Abastecimento dos navios iranianos no Porto de Paranaguá deveria ser feito em alto mar via embarcação da Petrobras.| Foto: Cláudio Neves/ Portos do Paraná
Os exportadores de milho brasileiros foram pegos de surpresa com a decisão da Petrobras de não abastecer navios de bandeira iraniana nos portos do país. A decisão, segundo a empresa, é em razão das sanções impostas pelos EUA ao país do Oriente Médio. Dois navios estão retidos desde o início de junho no Porto de Paranaguá (PR) aguardando abastecimento. Um deles está carregado com 48 mil toneladas de milho e deveria ter levantado âncora no dia 8 de junho. O outro aguarda para receber combustível em Paranaguá para poder rumar ao Porto de Imbituba (SC) onde receberá a carga de cereal.
Alysson Paolinelli, presidente executivo da Associação Brasileira dos Produtores de Milho (Abramilho) e ex-ministro da Agricultura, reagiu com estranheza ao embargo da Petrobras. “Havia um trato de que alimentação básica não sofreria embargo. E o milho é um alimento básico. Estamos exportando 200 mil toneladas por mês e a nossa safrinha de milho este ano deve ser recorde. Vamos ser campeões de exportação, mas não é bom que surja uma exceção como nesse caso do Irã”, afirma.
Segundo Paolinelli, outra situação inusitada é o fato de os navios não estarem conseguindo abastecer. “A Petrobras não é a única empresa que abastece. Por que as outras empresas não estão abastecendo?”, questiona. O diretor-presidente da Abramilho afirma que entidades do setor estão tentando ajudar na resolução do impasse. “Estamos tensos, mas esperamos que a situação se resolva naturalmente.”

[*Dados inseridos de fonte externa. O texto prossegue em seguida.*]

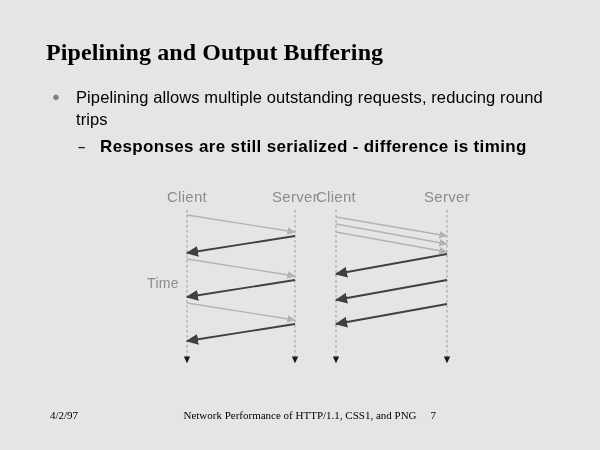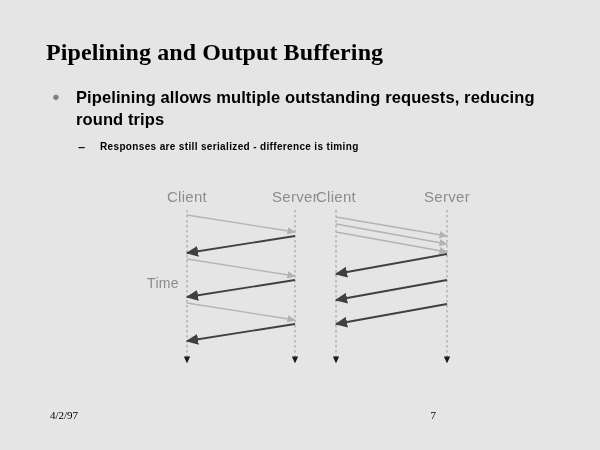--- a/index.html
+++ b/index.html
@@ -57,7 +57,7 @@
   }
   .l1 .bullet-text {
     font-family: "Liberation Sans", sans-serif;
-    font-weight: bold;
+    font-weight: normal;
     font-size: 16.5px;
     line-height: 22px;
     color: #000000;

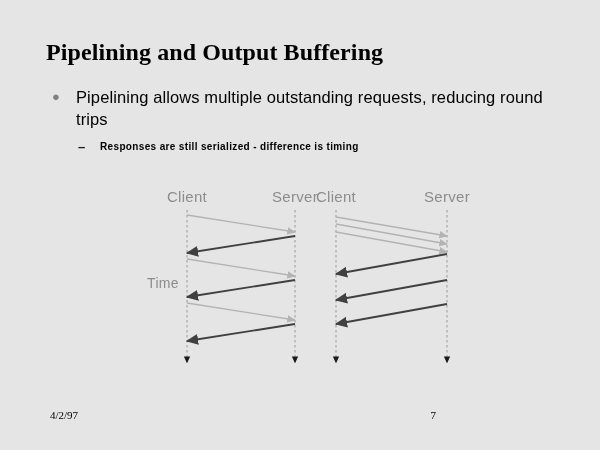--- a/index.html
+++ b/index.html
@@ -77,7 +77,7 @@
   .l2 .bullet-text {
     font-family: "Liberation Sans", sans-serif;
     font-weight: bold;
-    font-size: 10px;
+    font-size: 17px;
     line-height: 18px;
     color: #000000;
     letter-spacing: 0.35px;

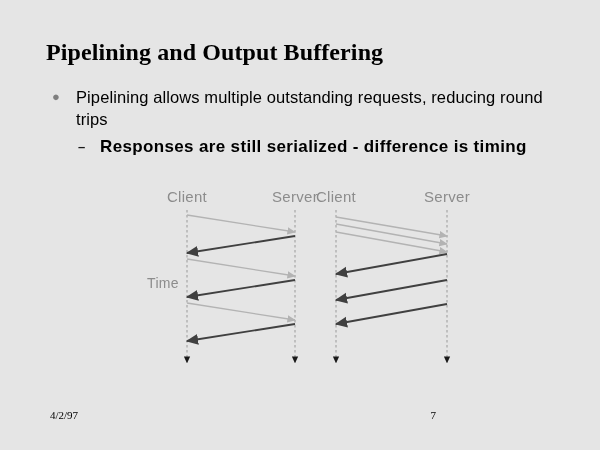--- a/index.html
+++ b/index.html
@@ -208,6 +208,7 @@
 
   <div id="footer">
     <span id="footer-date">4/2/97</span>
+    <span id="footer-center">Network Performance of HTTP/1.1, CSS1, and PNG</span>
     <span id="footer-page">7</span>
   </div>
 

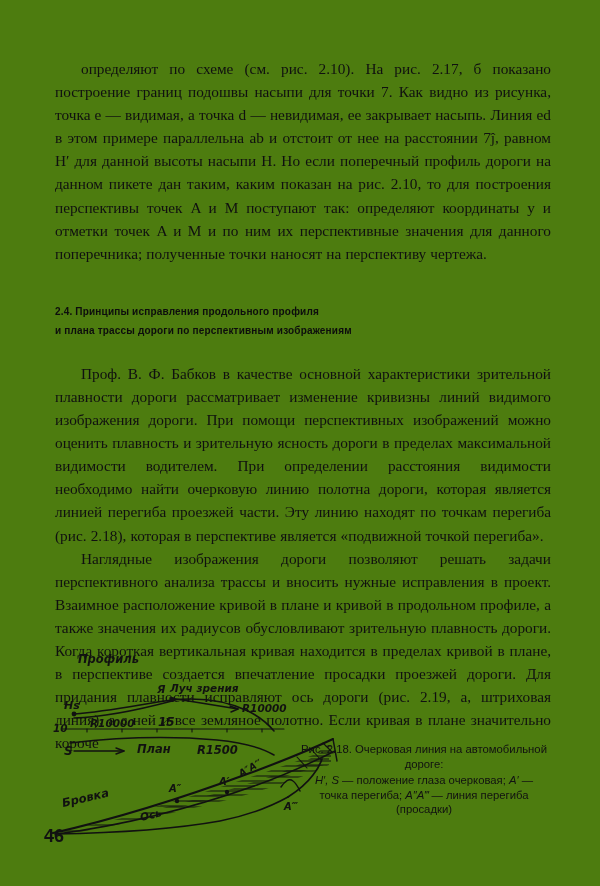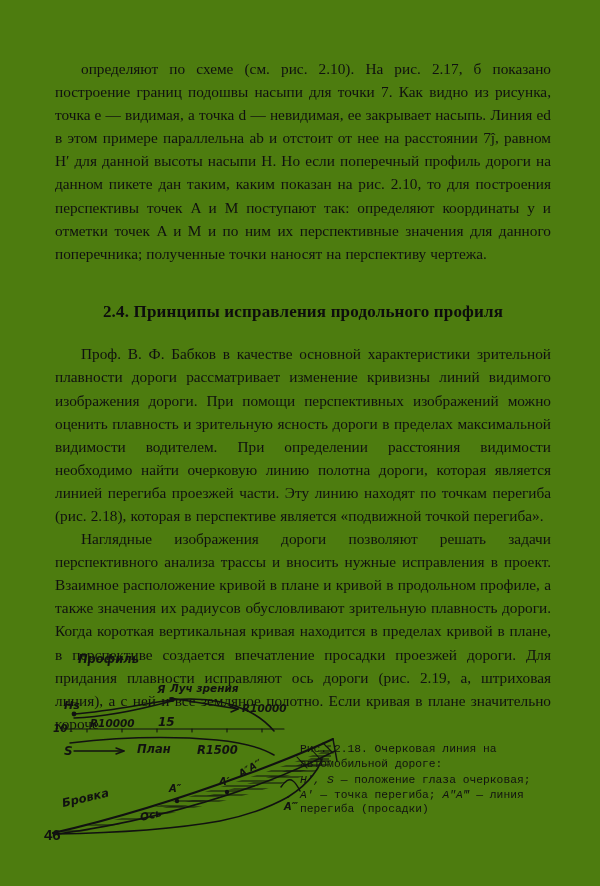--- a/index.html
+++ b/index.html
@@ -39,14 +39,13 @@
 
   h2.section {
     margin: 0;
-    font-family: Liberation Serif, serif;
-    font-size: 17px;
+    font-family: Liberation Sans, sans-serif;
+    font-size: 10px;
     font-weight: bold;
     line-height: 19.5px;
     letter-spacing: 0.18px;
     color: #0d0d0d;
     text-indent: 0;
-    text-align: center;
   }
   h2.section .l2 { display: block; }
 

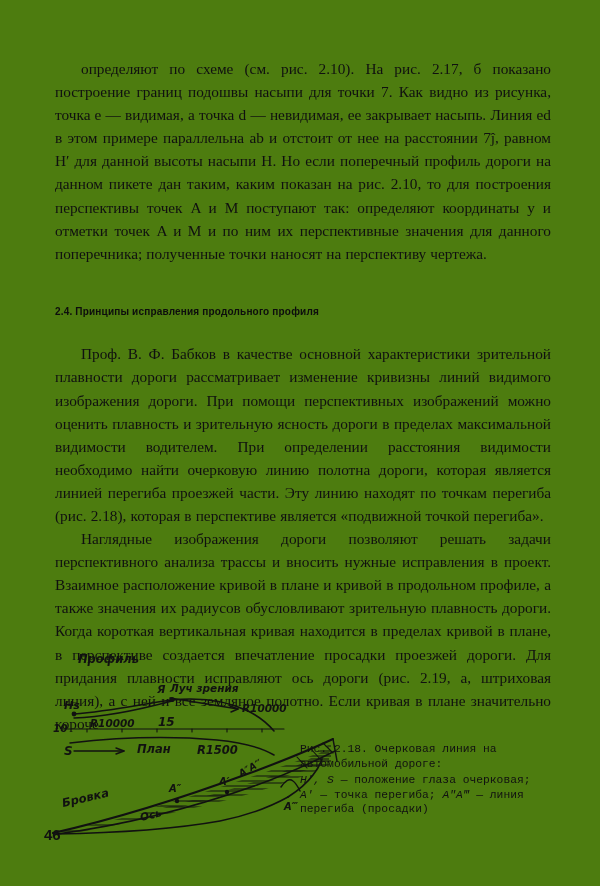--- a/index.html
+++ b/index.html
@@ -118,6 +118,7 @@
 
     <h2 class="section">
       <span>2.4. Принципы исправления продольного профиля</span>
+      <span class="l2">и плана трассы дороги по перспективным изображениям</span>
     </h2>
 
     <div class="spacer-md"></div>

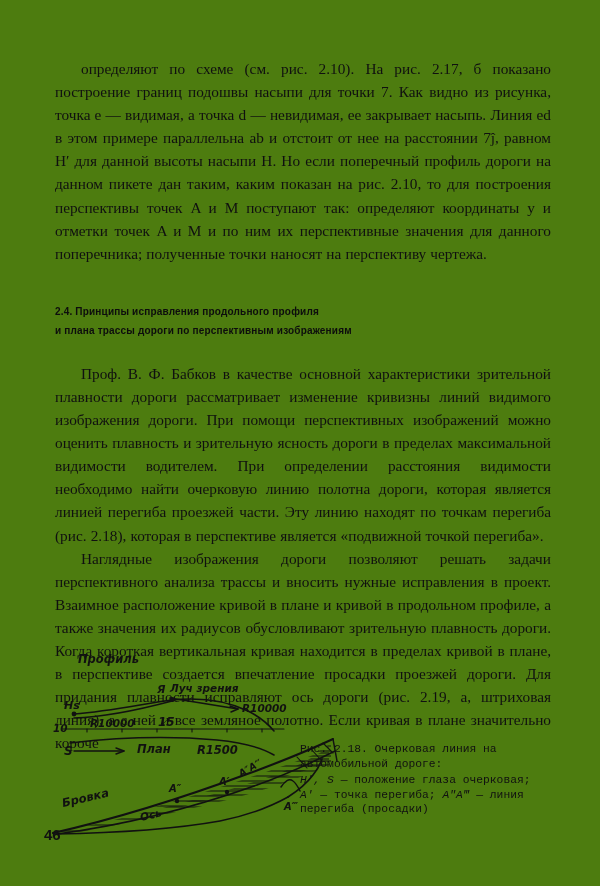--- a/index.html
+++ b/index.html
@@ -73,10 +73,11 @@
     left: 300px;
     top: 742px;
     width: 248px;
-    font-family: Liberation Mono, monospace;
+    font-family: Liberation Sans, sans-serif;
     font-size: 11.3px;
     line-height: 14.6px;
     color: #111111;
+    text-align: center;
   }
   .caption .cap-title { display: block; }
   .caption .cap-legend {

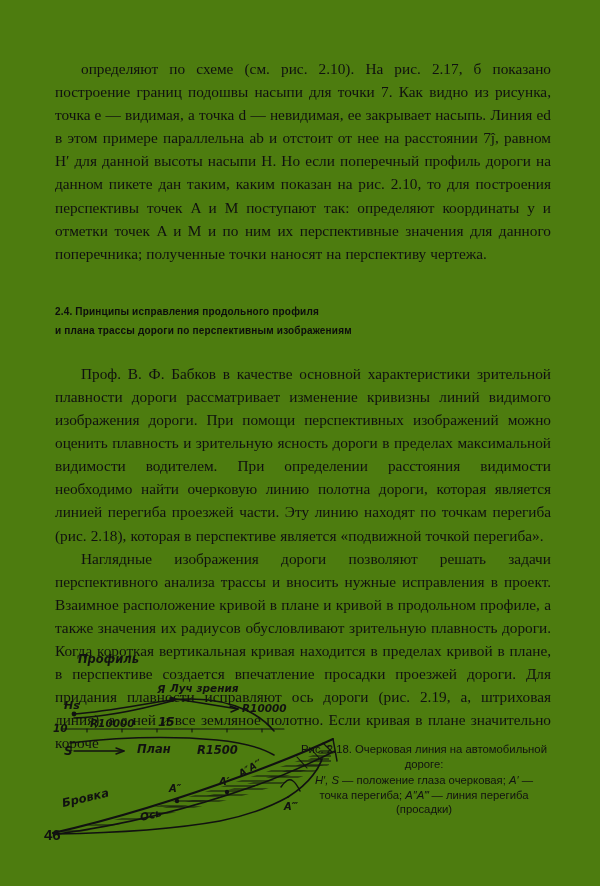--- a/index.html
+++ b/index.html
@@ -92,7 +92,7 @@
     left: 44px;
     top: 826px;
     font-family: "Liberation Sans", "DejaVu Sans", sans-serif;
-    font-size: 15px;
+    font-size: 18px;
     font-weight: bold;
     color: #111111;
   }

A expectativa é que a segunda safra de milho no Brasil ultrapasse 70 milhões de toneladas. Desse total, 40 milhões de t devem ter como destino o exterior – ano passado foram exportadas 30 milhões de t, segundo a Abramilho. Além do Irã, maior comprador do grão brasileiro, outros países do Oriente Médio e a China estão entre os principais destinos do cereal tupiniquim.
O caso surpreendeu também a Associação Nacional dos Exportadores de Cereais (Anec). “Qualquer sanção sobre comida está fora [das restrições americanas]”, reiterou o diretor-geral da Anec, Sérgio Mendes. A Anec, no entanto, não quis comentar mais detalhadamente o caso. Procurada pela reportagem da Gazeta do Povo, a Associação Brasileira dos Produtores de Soja e Milho (Aprosoja) também não quis se manifestar.
De qualquer forma, para o setor agrícola brasileiro, o impasse é uma péssima notícia, pois no primeiro semestre o Irã importou cerca de 2,5 milhões de toneladas de milho do Brasil, praticamente o mesmo volume importado em igual período do ano passado, segundo dados oficiais.
Aproximação com os EUA
O impasse com os navios ocorre no momento em que o Brasil busca uma aproximação com os EUA e o governo americano aumenta a pressão diplomática sobre o Irã. Em maio de 2018, Donald Trump retirou o país de um acordo que restringia o programa nuclear iraniano em troca da suspensão gradual das sanções.
Para o governo brasileiro, os cargueiros iranianos parados em Paranaguá representam um desafio. Em junho, durante a cúpula do G-20, em Osaka (Japão), o general Augusto Heleno, ministro do Gabinete de Segurança Institucional, garantiu que o Brasil não tomaria partido do lado americano de forma automática. “Não tem nenhuma rivalidade ou inimizade com o Irã. Pode ser parceiro em algumas coisas”, disse o general.
Além de ser o maior importador de milho do Brasil, o Irã é um dos principais clientes da indústria de soja e carne bovina. Consultada pela reportagem do jornal O Estado de S.Paulo, a empresa que exportou o milho para o Irã alega que o transporte de alimentos, remédios e equipamentos médicos estariam isentos das sanções. O abastecimento, segundo os exportadores, seria com combustível comprado por uma empresa brasileira junto à Petrobras.
A Petrobras confirmou o risco de ser punida nos EUA, por isso se negou a abastecer os navios iranianos, que estão na lista negra do Tesouro norte-americano. “Além disso, os navios vieram do Irã carregados com ureia, produto também sujeito a sanções americanas. Caso a Petrobras venha a abastecer esses navios, ficará sujeita ao risco de ser incluída na mesma lista, sofrendo graves prejuízos”, afirmou a empresa.
A estatal alegou que existem outras empresas com capacidade de atender à demanda por combustível para os cargueiros. No entanto, os exportadores brasileiros alegam que não há outra alternativa viável e segura para o abastecimento das embarcações, que dependem de um tipo específico de combustível cujo fornecimento é monopólio da estatal.”